Post n°6188 pubblicato il 03 Aprile 2012 da cile54

NARDO' ORA E' A PIACENZA

Cos'è che hanno in comune una piccola città pugliese con una città importante del centro nord? Apparentemente nulla, invece non è così. Esse sono accomunate dalla stessa immagine simbolica. Dalle braccia incrociate dei lavoratori immigrati che lottano per un futuro migliore e per uscire dalla schiavitù del ricatto. La voglia di lottare che questo segmento del lavoro esprime attraverso l'autorganizzazione e la partecipazione è impressionante. Dopo le rivolte esplosive di Rosarno, dopo lo sciopero autorganizzato dei braccianti di Nardò ci troviamo di fronte ai picchetti ed agli scioperi delle coopertative dei facchini del terziario nel piacentino. L'elemento di novità che queste lotte esprimono è dato dal fatto che l' antirazzismo non assume più una dimensione etica ma si esprime attraverso la lotta di classe nel mondo del lavoro. La Bossi Fini non è una legge razzista semplicemente ma una ferOce legge liberista che crea una gerarchia nel mondo del lavoro senza precedenti. Ancora una volta i sindacati classici sono in ritardo e non comprendono l'elemento di rottura che queste mobilitazioni esprimono. Pubblichiamo questi brevi articoli che esprimono molto bene quello che sta avvenendo a Piacenza.

1 torto fatto a uno è 1 torto fatto a tutti"...stiamo uniti!

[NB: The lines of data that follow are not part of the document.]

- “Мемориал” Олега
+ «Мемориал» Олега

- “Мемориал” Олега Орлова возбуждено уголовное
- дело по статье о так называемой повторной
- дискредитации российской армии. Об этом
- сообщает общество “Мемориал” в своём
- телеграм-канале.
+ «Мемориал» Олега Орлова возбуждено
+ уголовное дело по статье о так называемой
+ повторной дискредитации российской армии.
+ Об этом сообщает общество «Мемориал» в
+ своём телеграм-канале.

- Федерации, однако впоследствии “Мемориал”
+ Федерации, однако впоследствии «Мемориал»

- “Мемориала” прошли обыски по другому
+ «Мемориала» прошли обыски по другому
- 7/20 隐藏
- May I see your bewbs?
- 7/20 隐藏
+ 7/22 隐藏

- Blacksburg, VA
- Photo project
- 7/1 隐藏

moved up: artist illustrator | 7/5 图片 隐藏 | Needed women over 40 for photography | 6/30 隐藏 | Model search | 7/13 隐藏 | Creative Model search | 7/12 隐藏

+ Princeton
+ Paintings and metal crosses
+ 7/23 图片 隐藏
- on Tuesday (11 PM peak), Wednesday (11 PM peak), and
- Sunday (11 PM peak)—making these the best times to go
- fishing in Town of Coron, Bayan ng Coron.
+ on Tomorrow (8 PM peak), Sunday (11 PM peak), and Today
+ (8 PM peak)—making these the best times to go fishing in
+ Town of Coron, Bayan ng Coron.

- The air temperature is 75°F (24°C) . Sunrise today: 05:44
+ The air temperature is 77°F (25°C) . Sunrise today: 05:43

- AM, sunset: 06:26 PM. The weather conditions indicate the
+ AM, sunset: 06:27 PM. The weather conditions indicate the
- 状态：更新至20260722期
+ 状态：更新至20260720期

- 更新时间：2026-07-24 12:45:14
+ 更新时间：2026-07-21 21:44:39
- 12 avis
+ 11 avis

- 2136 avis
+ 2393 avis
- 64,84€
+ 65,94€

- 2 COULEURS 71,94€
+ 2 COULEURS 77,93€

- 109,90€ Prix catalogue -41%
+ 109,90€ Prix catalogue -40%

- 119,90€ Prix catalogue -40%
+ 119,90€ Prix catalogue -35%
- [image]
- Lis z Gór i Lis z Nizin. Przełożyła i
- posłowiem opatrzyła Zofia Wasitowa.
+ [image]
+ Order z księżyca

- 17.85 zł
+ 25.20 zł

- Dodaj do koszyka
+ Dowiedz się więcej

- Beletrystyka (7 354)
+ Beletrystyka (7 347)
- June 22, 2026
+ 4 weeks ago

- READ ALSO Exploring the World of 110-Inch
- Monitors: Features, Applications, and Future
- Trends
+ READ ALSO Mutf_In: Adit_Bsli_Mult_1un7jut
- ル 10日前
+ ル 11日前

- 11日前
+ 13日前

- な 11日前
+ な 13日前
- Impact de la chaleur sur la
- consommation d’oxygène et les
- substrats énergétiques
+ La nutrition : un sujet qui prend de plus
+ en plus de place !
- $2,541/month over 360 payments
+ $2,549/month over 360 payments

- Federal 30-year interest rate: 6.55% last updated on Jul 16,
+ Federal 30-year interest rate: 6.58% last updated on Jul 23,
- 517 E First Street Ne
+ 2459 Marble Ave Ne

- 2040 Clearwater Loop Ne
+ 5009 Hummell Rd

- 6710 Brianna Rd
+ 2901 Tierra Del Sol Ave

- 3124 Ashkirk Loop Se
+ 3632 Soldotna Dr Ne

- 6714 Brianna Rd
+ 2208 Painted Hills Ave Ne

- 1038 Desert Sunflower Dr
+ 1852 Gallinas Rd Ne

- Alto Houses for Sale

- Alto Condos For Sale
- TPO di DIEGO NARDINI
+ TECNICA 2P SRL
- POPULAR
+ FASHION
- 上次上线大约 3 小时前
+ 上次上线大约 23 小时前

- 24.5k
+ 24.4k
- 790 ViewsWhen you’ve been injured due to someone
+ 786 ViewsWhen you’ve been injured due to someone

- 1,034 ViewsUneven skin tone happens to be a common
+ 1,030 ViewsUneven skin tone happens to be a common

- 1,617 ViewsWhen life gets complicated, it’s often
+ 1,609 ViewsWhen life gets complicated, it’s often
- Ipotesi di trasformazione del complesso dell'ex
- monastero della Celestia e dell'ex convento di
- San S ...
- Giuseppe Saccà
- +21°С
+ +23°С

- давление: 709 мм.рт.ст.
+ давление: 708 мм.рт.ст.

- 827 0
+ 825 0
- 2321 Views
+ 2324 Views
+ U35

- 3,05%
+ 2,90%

.pubblicata da Nap Piacenza 

.Per chi vive a Piacenza è ormai impossibile non conoscere, almeno a grandi linee, i contorni della vicenda che da un anno a questa parte ha visto esplodere la rivolta dei lavoratori migranti del polo logistico. Invitiamo chi non è aggiornato a leggere le nostre note precedenti, mentre ci concentriamo sul fare un sintetico bilancio della situazione alla luce dell'enorme corteo che ieri, per l'ennesima volta, ha attraversato la città."1 torto fatto a uno è 1 torto fatto a tutti"..."esiste solo 1 razza: l'uomo", "o diritti o rivolta". Erano alcuni degli slogan scritti sui cartelloni che sfilavano sotto gli occhi dei piacentini assorti nello shopping del sabato pomeriggio. Signori, è tornata la lotta di classe.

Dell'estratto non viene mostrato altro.